Most plaintiffs testified that the computer and its applications take over three minutes to load. As indicated above, they also claim their superiors require them to be call ready by start time. In an e-mail dated October 18, 2005, Matthew Onken, an Illinois Bell force manager, informed a sales and service representative that "Company Records indicate[d] [he was] late... by signing in after [his] start time. [Onken requested that] [g]oing forward [he] be opened and available for customers at [his] scheduled start time." Onken Dep., Pl.'s Ex. 14 at Ex. 4. Plaintiffs claim that from such instructions, they understood that they needed to log in prior to the start of their tour. Plaintiffs testified that although exceptions are allowed for computer problems, such exceptions are generally disfavored by supervisors (particularly in the mornings) and thus are rarely requested. Some plaintiffs also testified that they needed to open most applications to be "call ready." L. Howard Dep., Pl.'s Ex. 13 at 53-54; Peoples Dep., Pl.'s Ex. 18 at 68-69; K. Howard Dep., Pl's Ex. 30 at 65-67; Peart Dep., Pl.'s Ex. 18 at 37.

In addition, some plaintiffs testified that they worked unpaid overtime during their lunch break in order to complete work incidental to answering customer phone calls. For instance, they would call customers back during their lunch breaks, finalize notes in the system concerning a customer call, complete orders, or follow up with other customer service-related tasks. Some plaintiffs testified that they needed to complete these tasks during their lunch break because their adherence and average handle time goals do not budget time to complete such customer service-related work. Although some testified they were compensated or given exceptions for such tasks, others stated that they did not seek pay. When asked why they did not report customer service-related overtime work, plaintiffs gave responses that fit into the following five categories: they understood that only time spent on calls with customers qualified for overtime; they wanted to excel at their job and took pride in serving customers over breaks; filling out overtime sheets was inconvenient; they forgot to report overtime because they were in a rush to leave; or they assumed overtime was captured and paid by the system.

The evidence supports plaintiffs' contention that Illinois Bell resisted paying overtime for customer service-related work. In an e-mail dated August 18, 2006, Onken informed coaches that "if a Representative is working Flex Makeup or Overtime they need to be online and available for customers." Onken Dep., Pl.'s Ex. 14 at Ex. 7. The record also shows that Illinois Bell may have kept records of unpaid overtime worked. Katherine Williams stated that her call center keeps track of the overtime employees work and compensates in and out times, regardless of whether representatives submit a sheet. Williams Dep., Def.'s Ex. 56 at 52. Scott Kepner agreed that representatives "get paid... whether or not they report the exception" but noted that employees need to report exceptions for purposes of accuracy because a representative may leave for the day and forget to log out of the system. Kepner Dep., Def.'s Ex. 27 at 51-52.

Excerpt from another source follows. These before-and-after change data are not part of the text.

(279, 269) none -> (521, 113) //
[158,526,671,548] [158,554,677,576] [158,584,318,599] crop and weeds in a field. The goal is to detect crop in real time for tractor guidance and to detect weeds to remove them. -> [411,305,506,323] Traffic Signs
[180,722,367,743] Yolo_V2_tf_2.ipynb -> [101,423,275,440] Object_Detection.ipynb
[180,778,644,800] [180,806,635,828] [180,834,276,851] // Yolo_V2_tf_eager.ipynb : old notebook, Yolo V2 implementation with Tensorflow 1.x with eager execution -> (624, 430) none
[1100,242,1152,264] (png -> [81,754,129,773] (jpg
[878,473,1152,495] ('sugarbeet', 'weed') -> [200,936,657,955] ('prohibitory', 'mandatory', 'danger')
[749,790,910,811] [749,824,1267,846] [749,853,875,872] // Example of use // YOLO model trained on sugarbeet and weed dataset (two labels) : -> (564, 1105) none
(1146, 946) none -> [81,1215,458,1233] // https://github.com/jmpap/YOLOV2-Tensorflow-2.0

Plaintiffs testified that the company expects them to complete notes and orders while on the phone with customers, despite the fact that some exceptions and call works are approved to complete such tasks. Some plaintiffs stated that too many call works on a representatives' record could lower their PAR and reflect badly on them. An email dated March 23, 2009 from a sales coach to his team states that there is "[z]ero tolerance for call work (1) sec[ond] [is] rounded up to the min[ute] - so if you are out for 1 sec[ond] that mean[s] that you are out of adherence for 1 min[ute]." Pl.'s Ex. 47. In another e-mail, a coach instructs his team that "[i]t is imperative that we are adhering to our schedules and only logging off for breaks, lunch, training or development." Pl.'s Ex. 33.

Illinois Bell requires its sales and service representatives to be "open and available" until fifteen seconds remain on their shifts. Hunter Dep., Def.'s Ex. 21 at 55. As a result, some plaintiffs testified, they often work past the end of their tour answering calls. Illinois Bell's overtime payment policies provide that work completed in less than eight minutes is unpaid. Once eight minutes of overtime work is performed, representatives are paid time-and-a-half on fifteen minutes, not just eight. Barbara Pasternak, a timekeeper, stated that she thinks increments smaller than eight minutes worked throughout the day are added together and paid if the time worked amounts to eight minutes. See Pasternak Dep., Def.'s Ex. 36 at 31-32.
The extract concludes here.